▶ _INPUT DATA_:
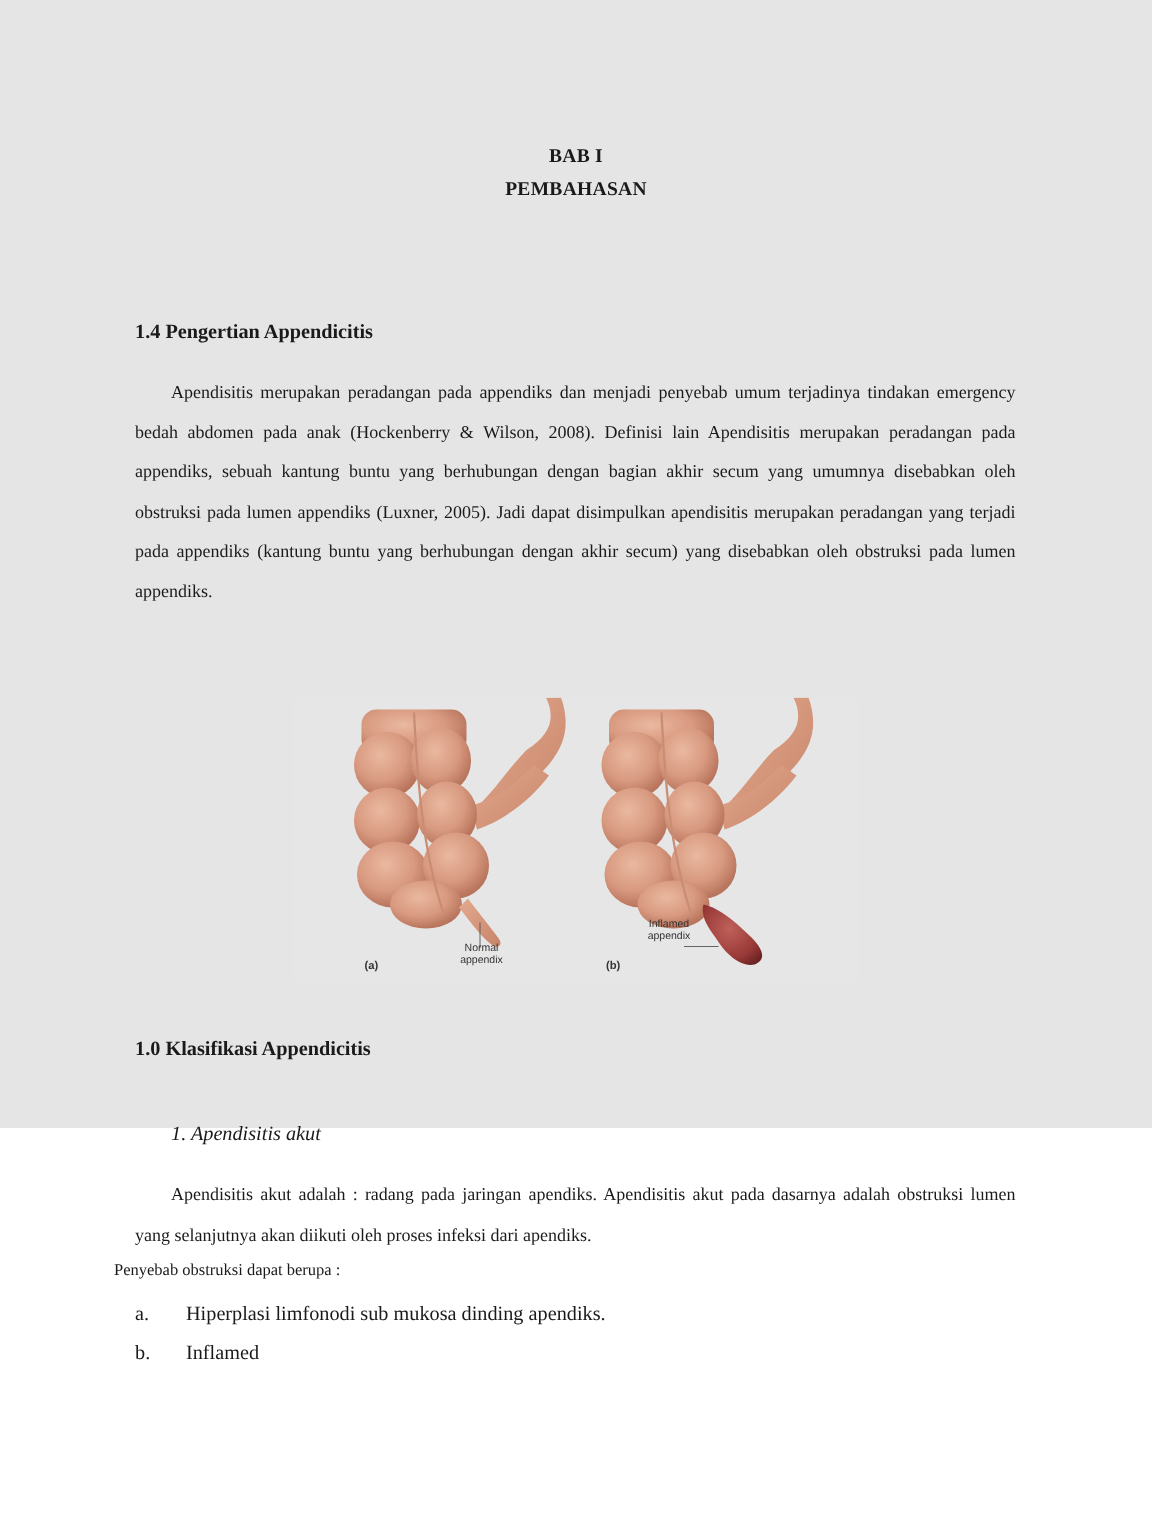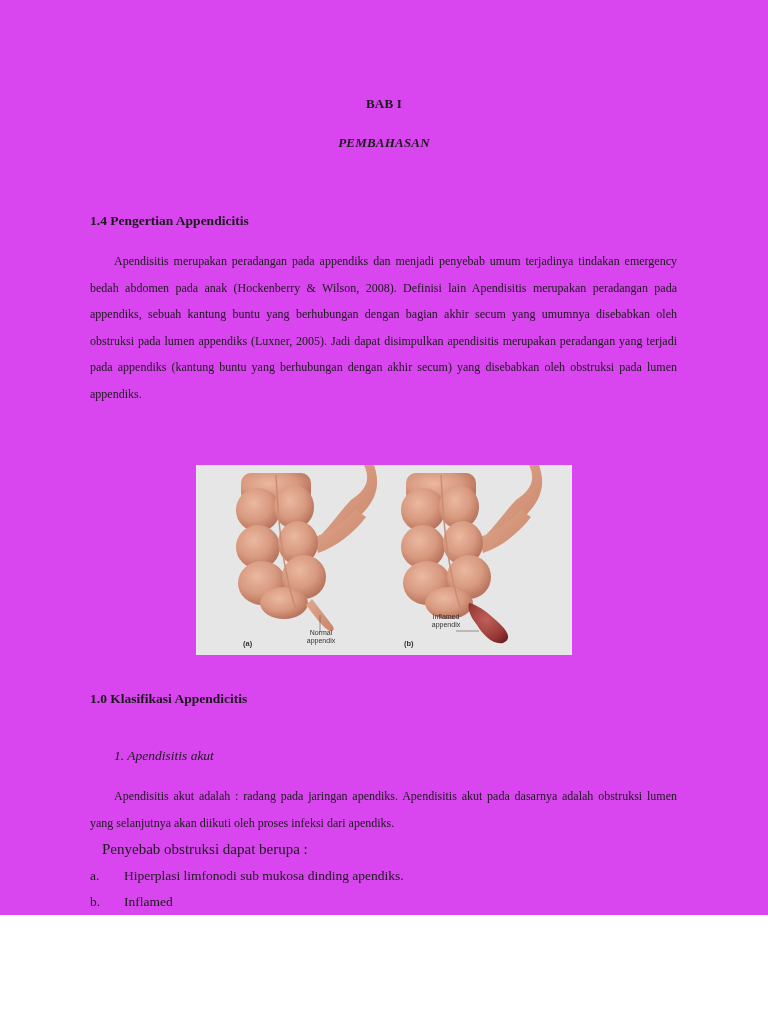--- a/index.html
+++ b/index.html
@@ -18,8 +18,8 @@
   .page {
     position: absolute;
     left: 0; top: 0;
-    width: 768px; height: 915px;
-    background: #d946ef;
+    width: 768px; height: 752px;
+    background: #e5e5e5;
   }
   .center-title {
     position: absolute;

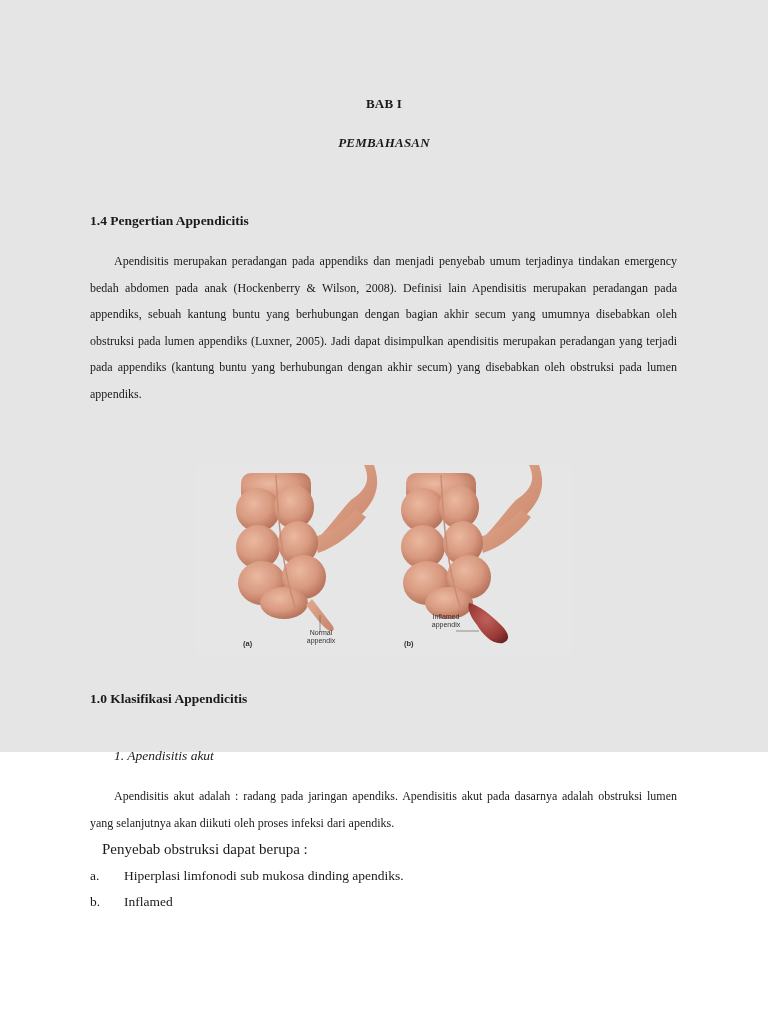--- a/index.html
+++ b/index.html
@@ -96,7 +96,7 @@
 <div class="page">
 
   <div class="center-title" style="top:96px;">BAB I</div>
-  <div class="center-title" style="top:135px;font-style:italic;">PEMBAHASAN</div>
+  <div class="center-title" style="top:118px;">PEMBAHASAN</div>
 
   <div class="heading" style="top:213px;">1.4 Pengertian Appendicitis</div>
 

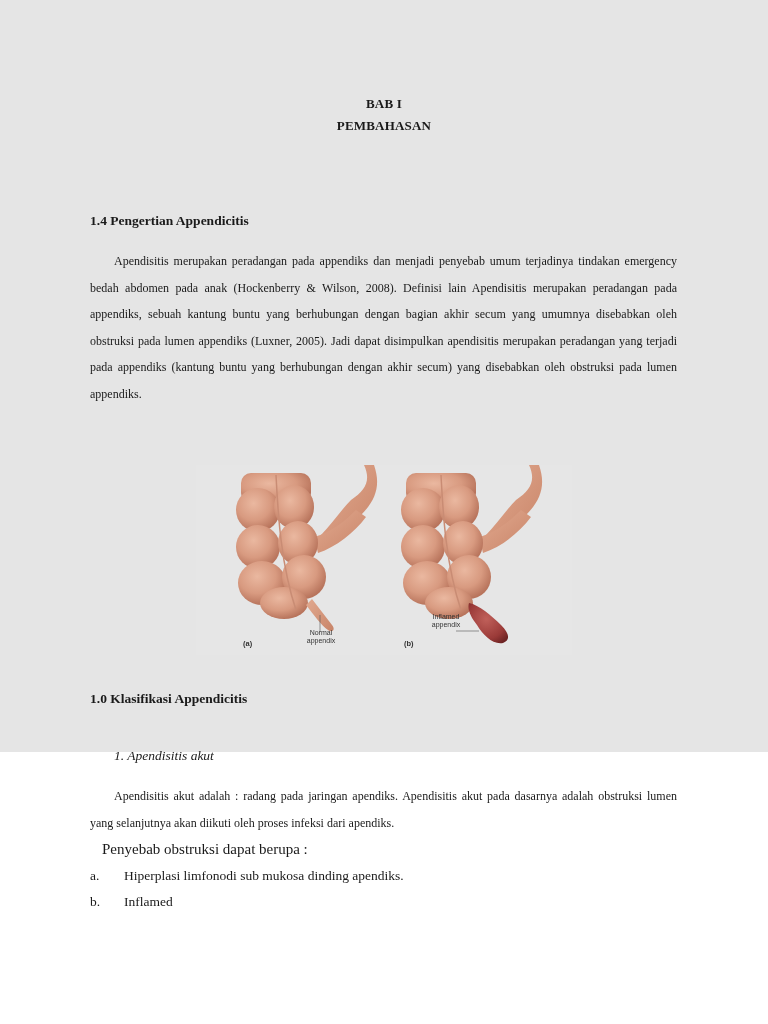--- a/index.html
+++ b/index.html
@@ -54,8 +54,8 @@
   }
   .line {
     position: absolute;
-    left: 102px;
-    font-size: 15px;
+    left: 76px;
+    font-size: 11px;
   }
   .list-item {
     position: absolute;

▶ _YOUR INSTRUCTIONS_: Copy out whichever lines of the listing contain the word "center".

▶ _RESPONSE AREA_:
   .center-title {
   <div class="center-title" style="top:96px;">BAB I</div>
-  <div class="center-title" style="top:135px;font-style:italic;">PEMBAHASAN</div>
+  <div class="center-title" style="top:118px;">PEMBAHASAN</div>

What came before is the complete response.